Front-end code change data
##############################

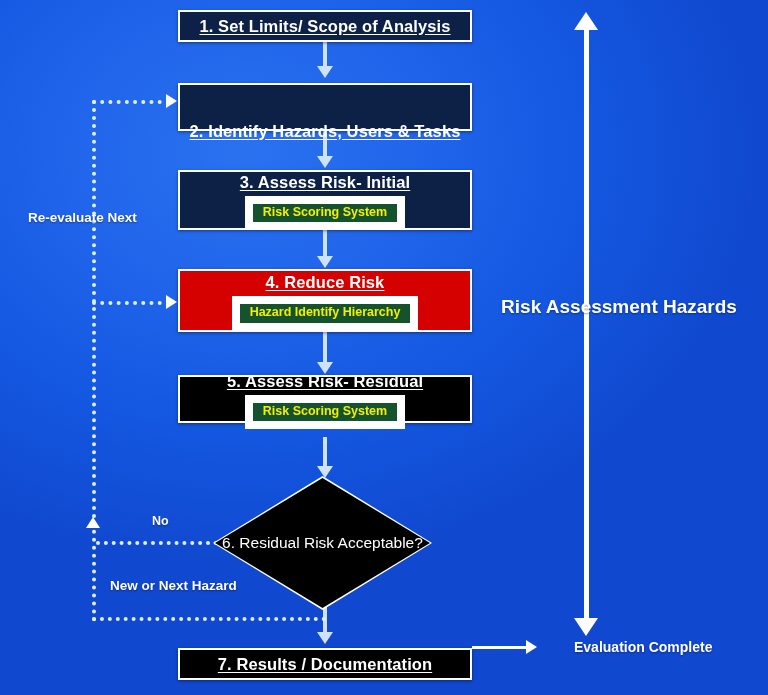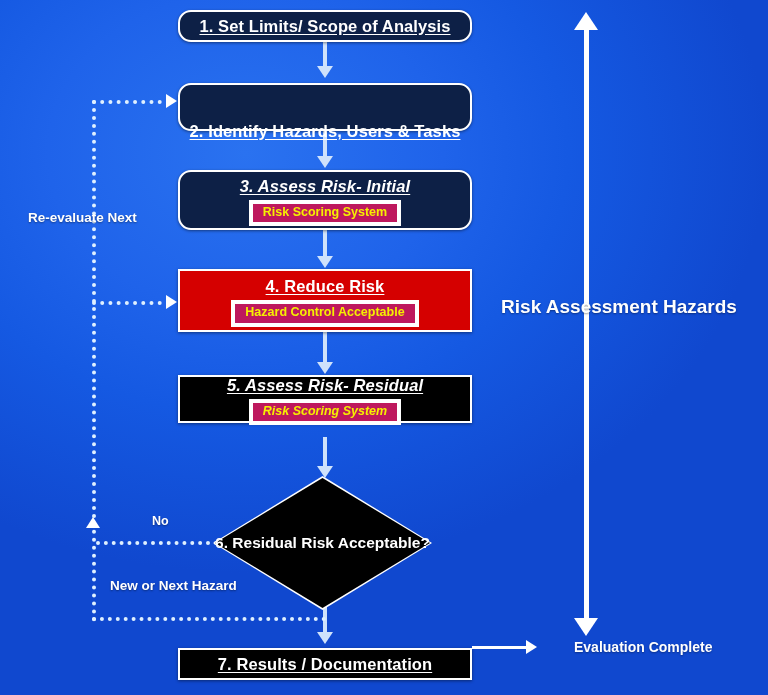"1. Set Limits/ Scope of" .fill-navy { border-radius: 13px -> none }
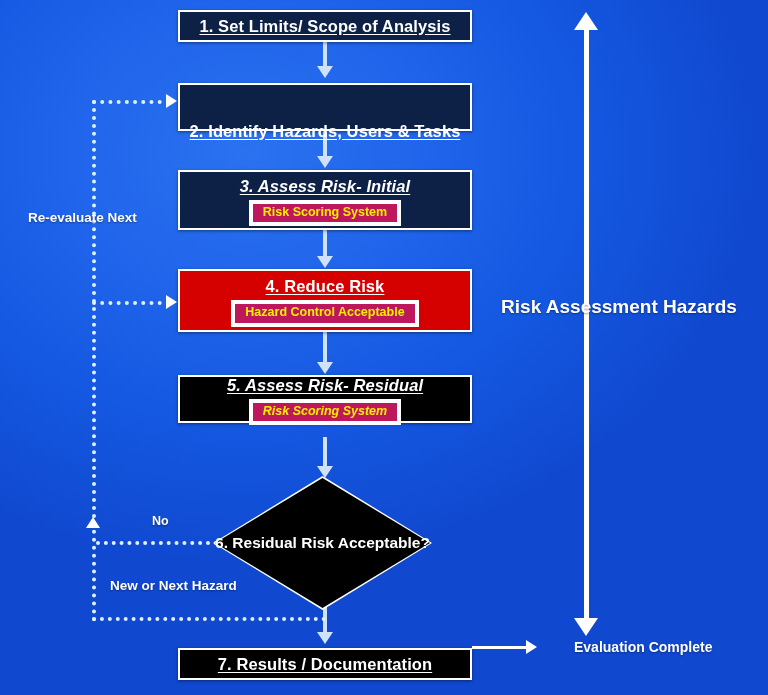"3. Assess Risk- Initial" div.title { font-style: italic -> none }
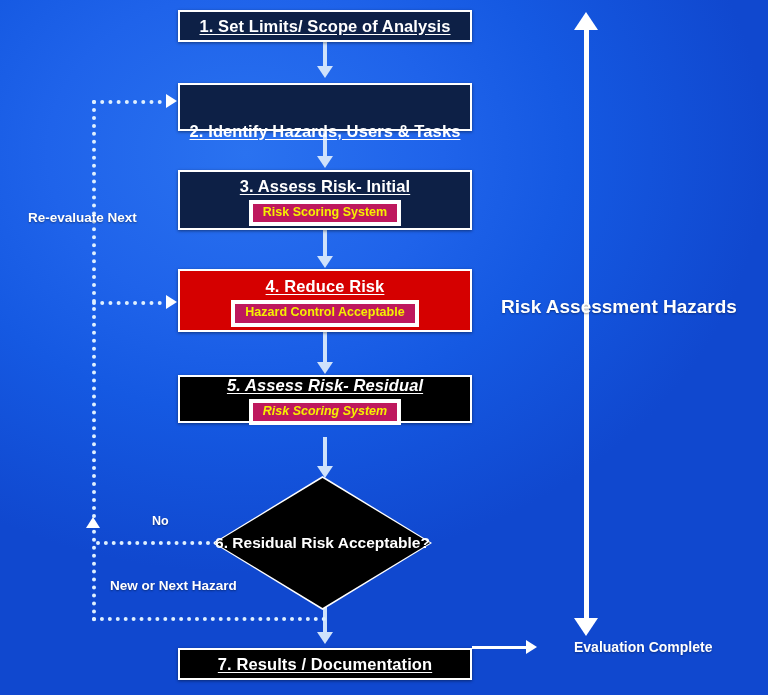"Risk Scoring System" .subbox { background: #be185d -> #14532d; border: 4px solid #ffffff -> 8px solid #ffffff }
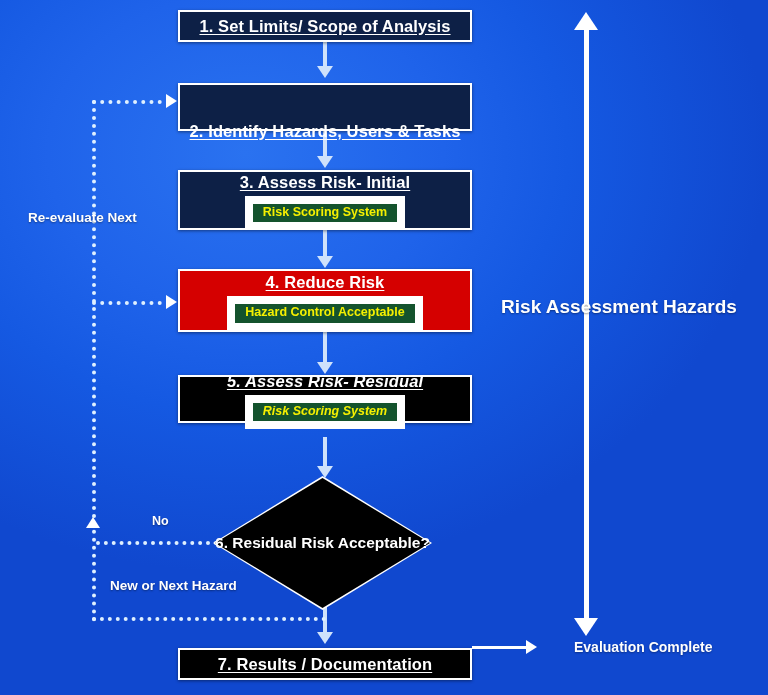"Hazard Control Acceptable" div.subbox { text: Control Acceptable -> Identify Hierarchy }
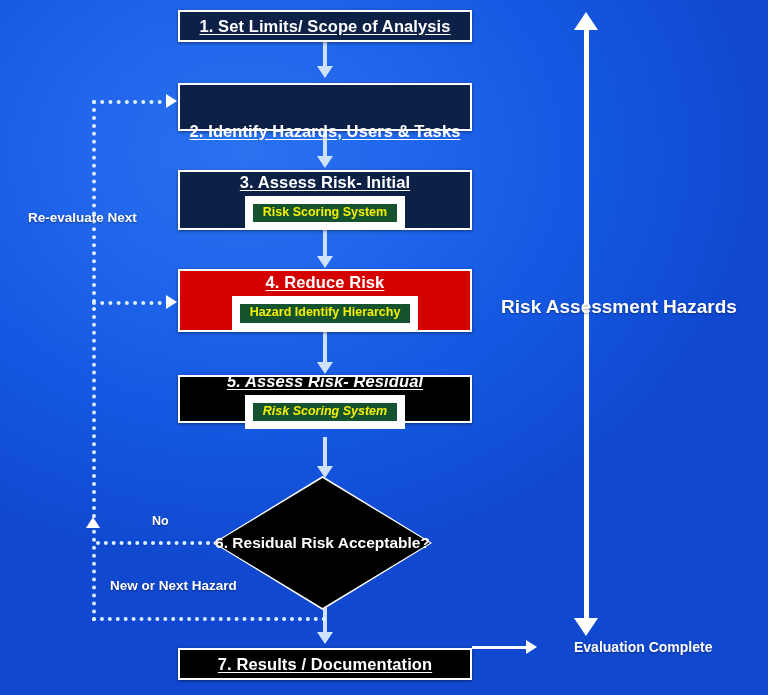"5. Assess Risk- Residual" div.node { font-style: italic -> none }
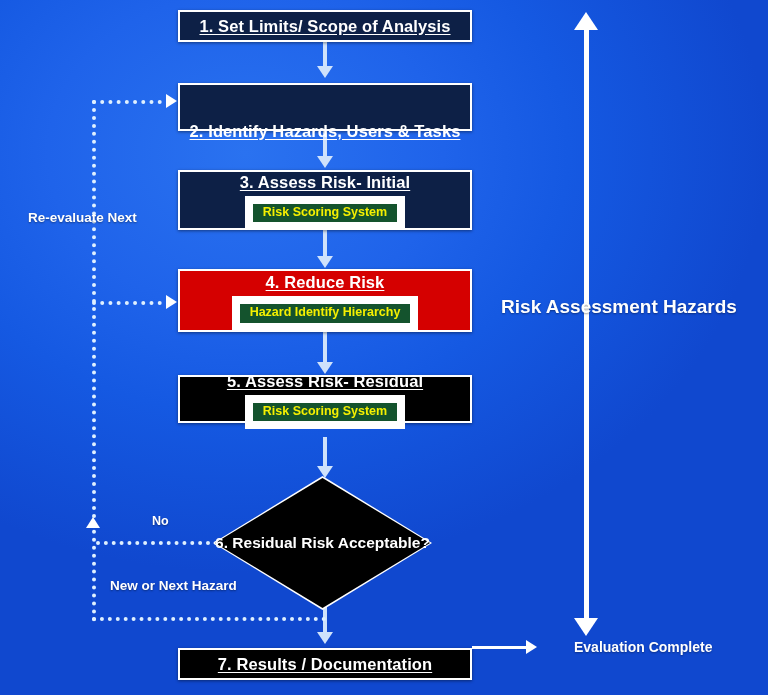"6. Residual Risk Acceptable?" #diamond .dtext { font-weight: bold -> normal }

##############################

Each line from the one holding "text: Control Acceptable" to the end of the records above must be copied exactly; the pictures must not be copied.

"Hazard Control Acceptable" div.subbox { text: Control Acceptable -> Identify Hierarchy }
"5. Assess Risk- Residual" div.node { font-style: italic -> none }
"6. Residual Risk Acceptable?" #diamond .dtext { font-weight: bold -> normal }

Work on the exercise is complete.